[User interface change data]
• • •
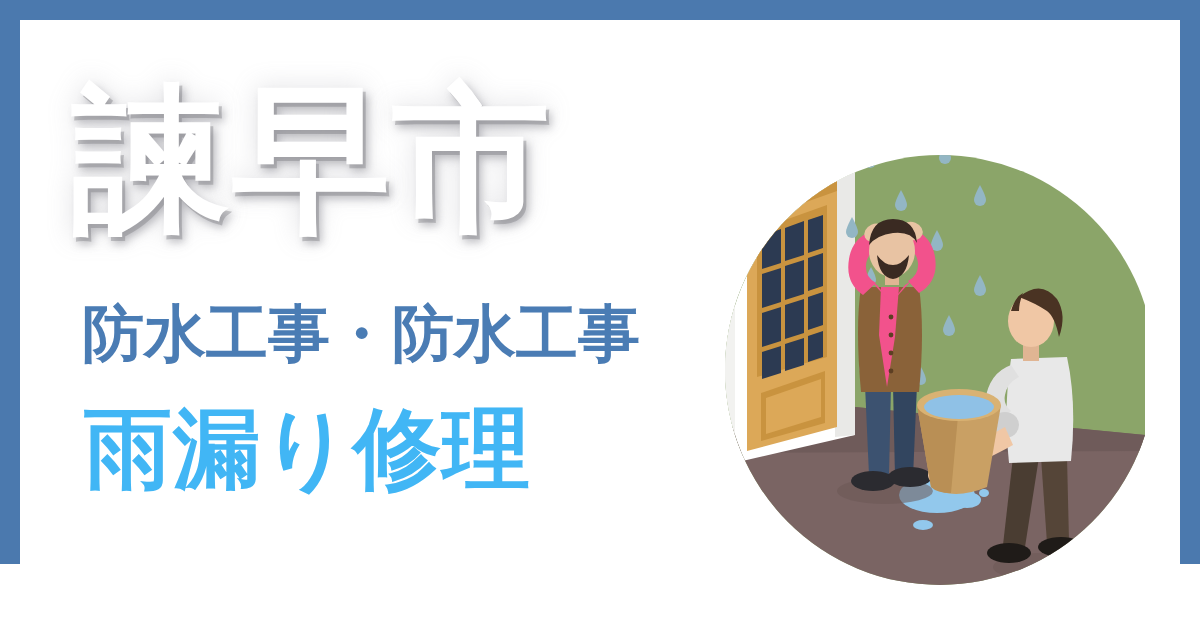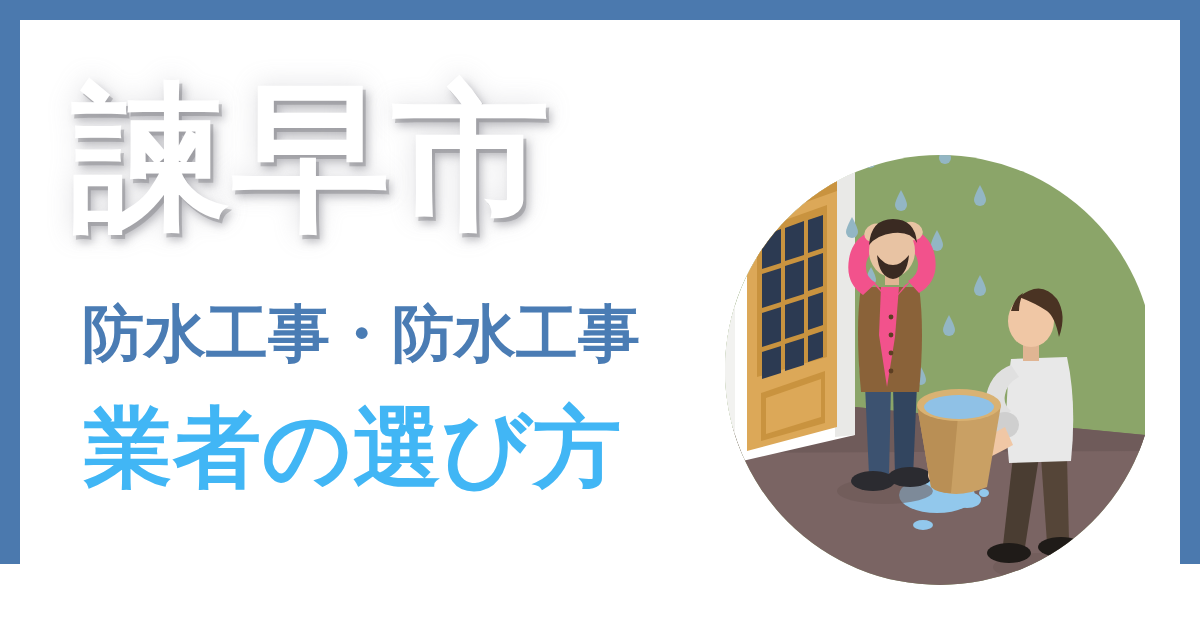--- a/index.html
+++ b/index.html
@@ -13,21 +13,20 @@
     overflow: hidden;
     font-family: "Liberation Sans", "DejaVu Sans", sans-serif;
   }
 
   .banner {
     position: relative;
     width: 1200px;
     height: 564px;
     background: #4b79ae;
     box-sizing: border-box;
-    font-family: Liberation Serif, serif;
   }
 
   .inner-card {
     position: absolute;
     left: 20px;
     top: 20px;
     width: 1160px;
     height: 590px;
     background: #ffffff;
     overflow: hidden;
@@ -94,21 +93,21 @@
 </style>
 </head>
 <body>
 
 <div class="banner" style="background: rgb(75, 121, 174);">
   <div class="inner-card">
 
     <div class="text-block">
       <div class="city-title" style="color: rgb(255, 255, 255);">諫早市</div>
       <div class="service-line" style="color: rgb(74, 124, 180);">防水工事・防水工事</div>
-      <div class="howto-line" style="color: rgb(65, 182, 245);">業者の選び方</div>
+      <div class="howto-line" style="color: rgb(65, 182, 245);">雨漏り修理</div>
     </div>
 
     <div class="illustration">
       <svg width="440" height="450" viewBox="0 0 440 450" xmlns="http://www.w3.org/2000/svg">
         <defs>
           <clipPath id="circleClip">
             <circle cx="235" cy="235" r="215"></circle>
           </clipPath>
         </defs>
• • •
The records above must all be output exactly. Omit the images.

--- a/index.html
+++ b/index.html
@@ -13,21 +13,20 @@
     overflow: hidden;
     font-family: "Liberation Sans", "DejaVu Sans", sans-serif;
   }
 
   .banner {
     position: relative;
     width: 1200px;
     height: 564px;
     background: #4b79ae;
     box-sizing: border-box;
-    font-family: Liberation Serif, serif;
   }
 
   .inner-card {
     position: absolute;
     left: 20px;
     top: 20px;
     width: 1160px;
     height: 590px;
     background: #ffffff;
     overflow: hidden;
@@ -94,21 +93,21 @@
 </style>
 </head>
 <body>
 
 <div class="banner" style="background: rgb(75, 121, 174);">
   <div class="inner-card">
 
     <div class="text-block">
       <div class="city-title" style="color: rgb(255, 255, 255);">諫早市</div>
       <div class="service-line" style="color: rgb(74, 124, 180);">防水工事・防水工事</div>
-      <div class="howto-line" style="color: rgb(65, 182, 245);">業者の選び方</div>
+      <div class="howto-line" style="color: rgb(65, 182, 245);">雨漏り修理</div>
     </div>
 
     <div class="illustration">
       <svg width="440" height="450" viewBox="0 0 440 450" xmlns="http://www.w3.org/2000/svg">
         <defs>
           <clipPath id="circleClip">
             <circle cx="235" cy="235" r="215"></circle>
           </clipPath>
         </defs>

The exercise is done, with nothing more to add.